Há tempos, no contexto de um outro trabalho, encontrava-me nos estúdios da Valentim de Carvalho. Contavam-me sobre uma nova fadista, “espetacular”, que iria ser o principal tema de conversa dali a uns meses. A expetativa confirmou-se. Gisela João cantou, domingo à noite, os temas do seu primeiro álbum, homónimo, para um auditório cheio, esgotado até, e criou memórias de uma grande noite na mente de todos os que se deslocaram até Belém.

A fadista de Barcelos não tem xailes, nem está vestida até aos pés. Apenas um vestido preto, curto, que mais tarde trocaria por um vestido de tons amarelados. Deixou os saltos em casa e, “em vez de poderosa, veio rasteirinha”, de sapatilhas, deixando à mostra as tatuagens de que fala em “Vieste de longe”. Mas não é por isso que a sua voz tem menos poder - muito pelo contrário.

Numa carta aos fãs [a melhor forma de chegar a todos os presentes], que estava disponível para recolha junto à entrada do Grande Auditório do CCB, Gisela desafia-nos a seguir na sua companhia, de coração aberto, numa viagem pelas faixas do seu disco. Entra em palco de forma um pouco sorrateira, atrás de Ricardo Parreira, na guitarra portuguesa, Francisco Gaspar, no baixo, e Nelson Aleixo, na viola, e, entre acenos, esconde o nervosismo e a timidez, que confessou sentir em carta aberta, e que ali vinha à flor da pele nas várias intervenções entre músicas. Mas apenas aí, uma vez que a voz não cede na hora de cantar.
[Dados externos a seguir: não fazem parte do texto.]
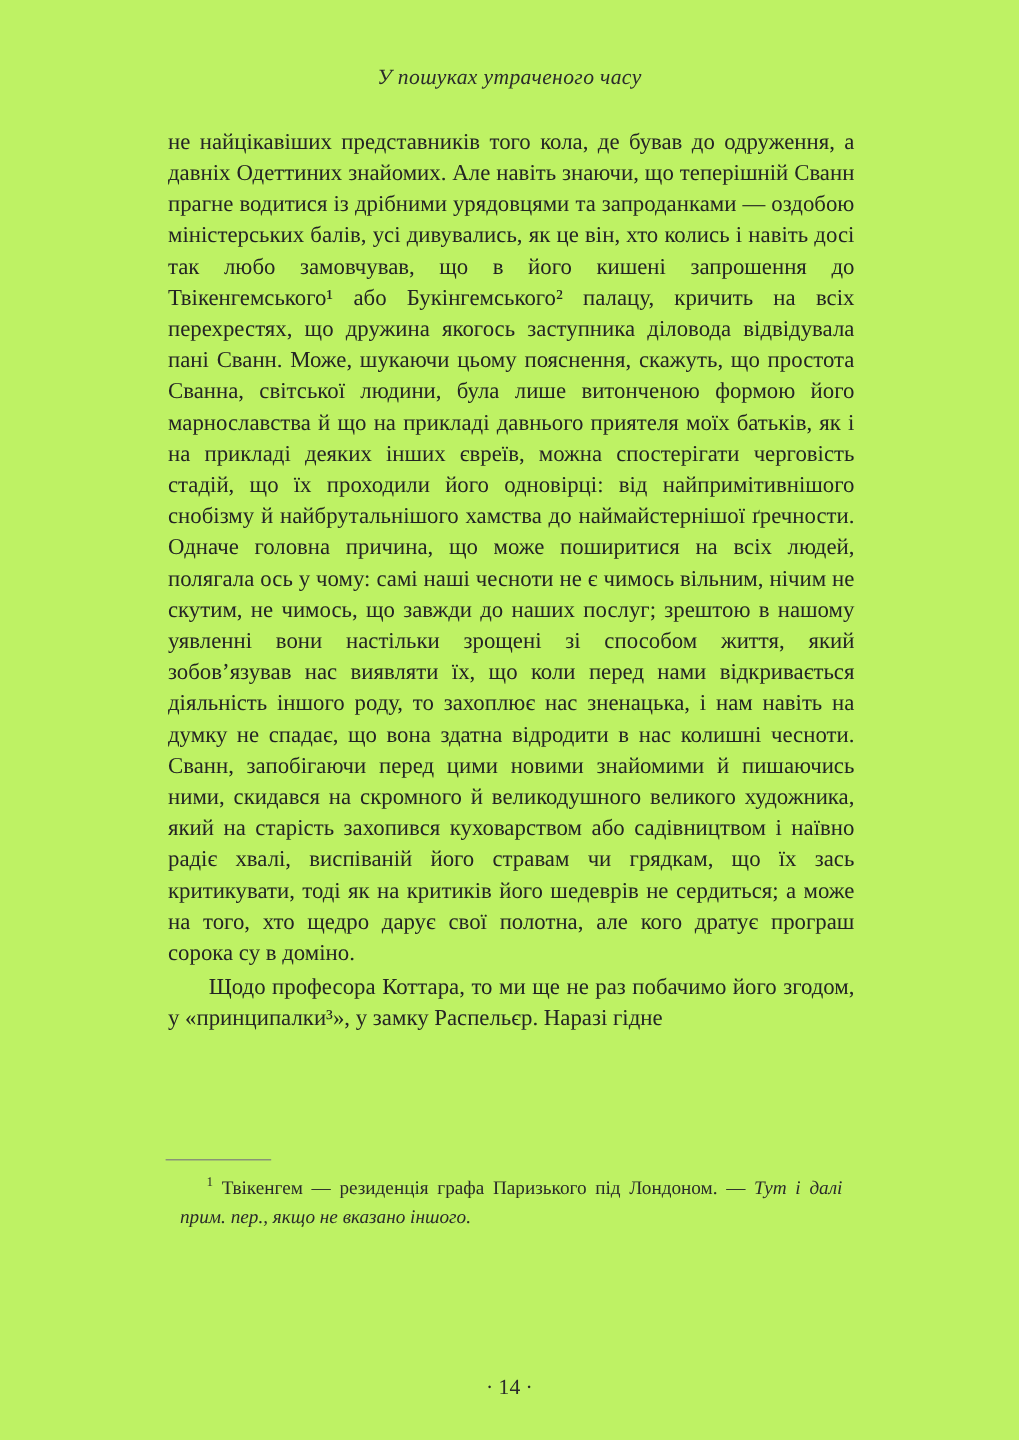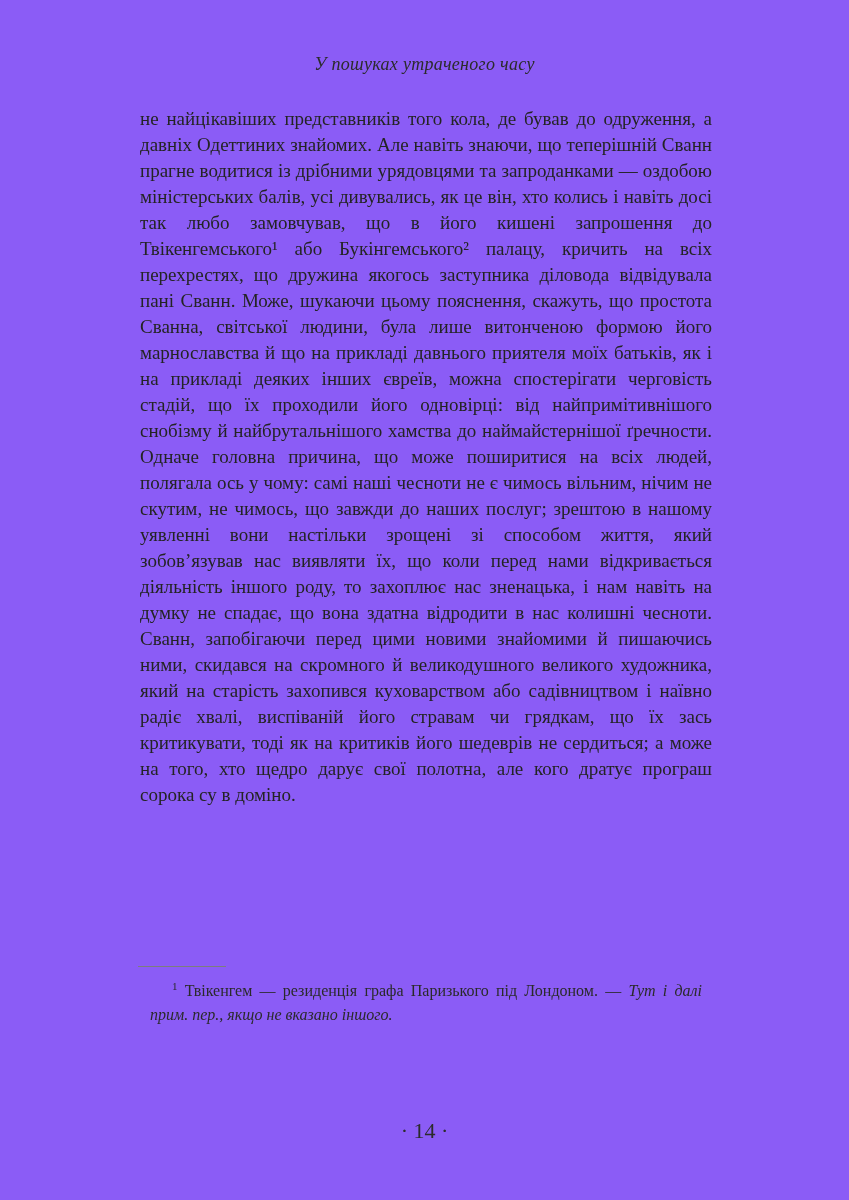--- a/index.html
+++ b/index.html
@@ -9,21 +9,21 @@
     height: 1200px;
     background: #fcfcfa;
     font-family: "Liberation Serif", serif;
     color: #242424;
   }
   .page {
     position: relative;
     width: 849px;
     height: 1200px;
     overflow: hidden;
-    background: #8b5cf6;
+    background: #bef264;
     text-decoration: underline;
   }
   .running-head {
     position: absolute;
     top: 54px;
     left: 0;
     width: 100%;
     text-align: center;
     font-style: italic;
     font-size: 18px;
@@ -64,37 +64,38 @@
   }
   .footnote { text-indent: 22px; margin: 12px; }
   .footnote sup {
     font-size: 11px;
     line-height: 0;
     vertical-align: super;
   }
   .italic { font-style: italic; }
   .page-number {
     position: absolute;
-    top: 1118px;
+    top: 1146px;
     left: 0;
     width: 100%;
     text-align: center;
-    font-size: 22px;
+    font-size: 18px;
     color: #2b2b2b;
   }
 </style>
 </head>
 <body>
 
 <div class="page">
 
   <div class="running-head">У пошуках утраченого часу</div>
 
   <div class="body-text">
     <p>не найцікавіших представників того кола, де бував до одруження, а давніх Одеттиних знайомих. Але навіть знаючи, що теперішній Сванн прагне водитися із дрібними урядовцями та запроданками — оздобою міністерських балів, усі дивувались, як це він, хто колись і навіть досі так любо замовчував, що в його кишені запрошення до Твікенгемського¹ або Букінгемського² палацу, кричить на всіх перехрестях, що дружина якогось заступника діловода відвідувала пані Сванн. Може, шукаючи цьому пояснення, скажуть, що простота Сванна, світської людини, була лише витонченою формою його марнославства й що на прикладі давнього приятеля моїх батьків, як і на прикладі деяких інших євреїв, можна спостерігати черговість стадій, що їх проходили його одновірці: від найпримітивнішого снобізму й найбрутальнішого хамства до наймайстернішої ґречности. Одначе головна причина, що може поширитися на всіх людей, полягала ось у чому: самі наші чесноти не є чимось вільним, нічим не скутим, не чимось, що завжди до наших послуг; зрештою в нашому уявленні вони настільки зрощені зі способом життя, який зобов’язував нас виявляти їх, що коли перед нами відкривається діяльність іншого роду, то захоплює нас зненацька, і нам навіть на думку не спадає, що вона здатна відродити в нас колишні чесноти. Сванн, запобігаючи перед цими новими знайомими й пишаючись ними, скидався на скромного й великодушного великого художника, який на старість захопився куховарством або садівництвом і наївно радіє хвалі, виспіваній його стравам чи грядкам, що їх зась критикувати, тоді як на критиків його шедеврів не сердиться; а може на того, хто щедро дарує свої полотна, але кого дратує програш сорока су в доміно.</p>
+    <p class="indented">Щодо професора Коттара, то ми ще не раз побачимо його згодом, у «принципалки³», у замку Распельєр. Наразі гідне</p>
   </div>
 
   <div class="footnotes">
     <div class="fn-rule"></div>
 
     <p class="footnote"><sup>1</sup> <span>Твікенгем — резиденція графа Паризького під Лондоном. — </span><span class="italic">Тут і далі прим. пер., якщо не вказано іншого.</span></p>
 
 
   </div>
Seguindo o alinhamento na contracapa do disco, “Madrugada sem sono”, “Vieste de longe” e “O meu amigo está longe” são os temas fortes que dão o pontapé de saída para um espetáculo de uma hora e meia. Entre saltos, danças, quedas para o chão, gestos expansivos e expressivos, Gisela deixa muito de si no palco e um pouco na memória de todos. Apesar da descontração, simplicidade e atitude informal na aparência e no cenário, o Fado cantado é sério, intenso e escutado em silêncio, como manda a tradição. No final de “O meu amigo está longe”, escrita por Ary dos Santos, a intérprete do tema que ficou conhecido na voz de Amália confessa que a música a deixa com a lágrima ao canto do olho e que tinha prometido não chorar. O que é certo é que, fruto – ou não - do nervosismo do seu primeiro grande concerto em Lisboa, foram vários os momentos em que esta mulher do norte baixou o véu e deixou transparecer um turbilhão de sensações.

O “Bailarico Saloio” deu a deixa para percorrer o palco de lés a lés, dançando e apelando ao público que dançasse também, pois “faz bem à saúde”. Já “Voltaste” foi cantada em frente ao espelho, olhos nos olhos, como se num diálogo consciente sobre uma decisão sofrida. De seguida, a ‘guitarrada’ entre os três músicos foi a deixa para trocar o vestido e seguir para uma “Primavera Triste”, de Aldina Duarte, e uma “Mariquinhas”, “oferecida pela Capicua”. A vitalidade de “Malhões e Vira” contrasta com o triste fado, ou destino, de “Maldição”, de Armando Vieira Pinto, uma conversa com o coração que às vezes é preciso ter e que pediu um regresso em frente ao espelho. “És linda, mulher maldita”, ouviu-se no final.

“Não venhas tarde”, a letra que podia ser uma carta, é cantada de papel em punho e à média luz, já que a timidez combina com a luz apagada. Gisela João é chamada ao palco duas vezes mais por um público, do mais heterogéneo possível, como é importante referir, que tudo fazia para a ouvir uma vez mais. Repetiu-se a “Madrugada sem sono”, repetiu-se “Antigamente” e “Julguei Endoidecer” foi encarnada de forma quase visceral. “Não é fadista quem quer, mas sim quem nasce fadista”, dizem os versos de “Antigamente”. Se dúvidas havia, rapidamente se dissiparam. A fadista de Barcelos mostrou uma entrega sem igual, saiu com uma onda de aplausos, uma ovação em pé e um ramo de flores nas mãos, e, enquanto isso, encantou Lisboa e mostrou o porquê de ser uma das revelações do ano.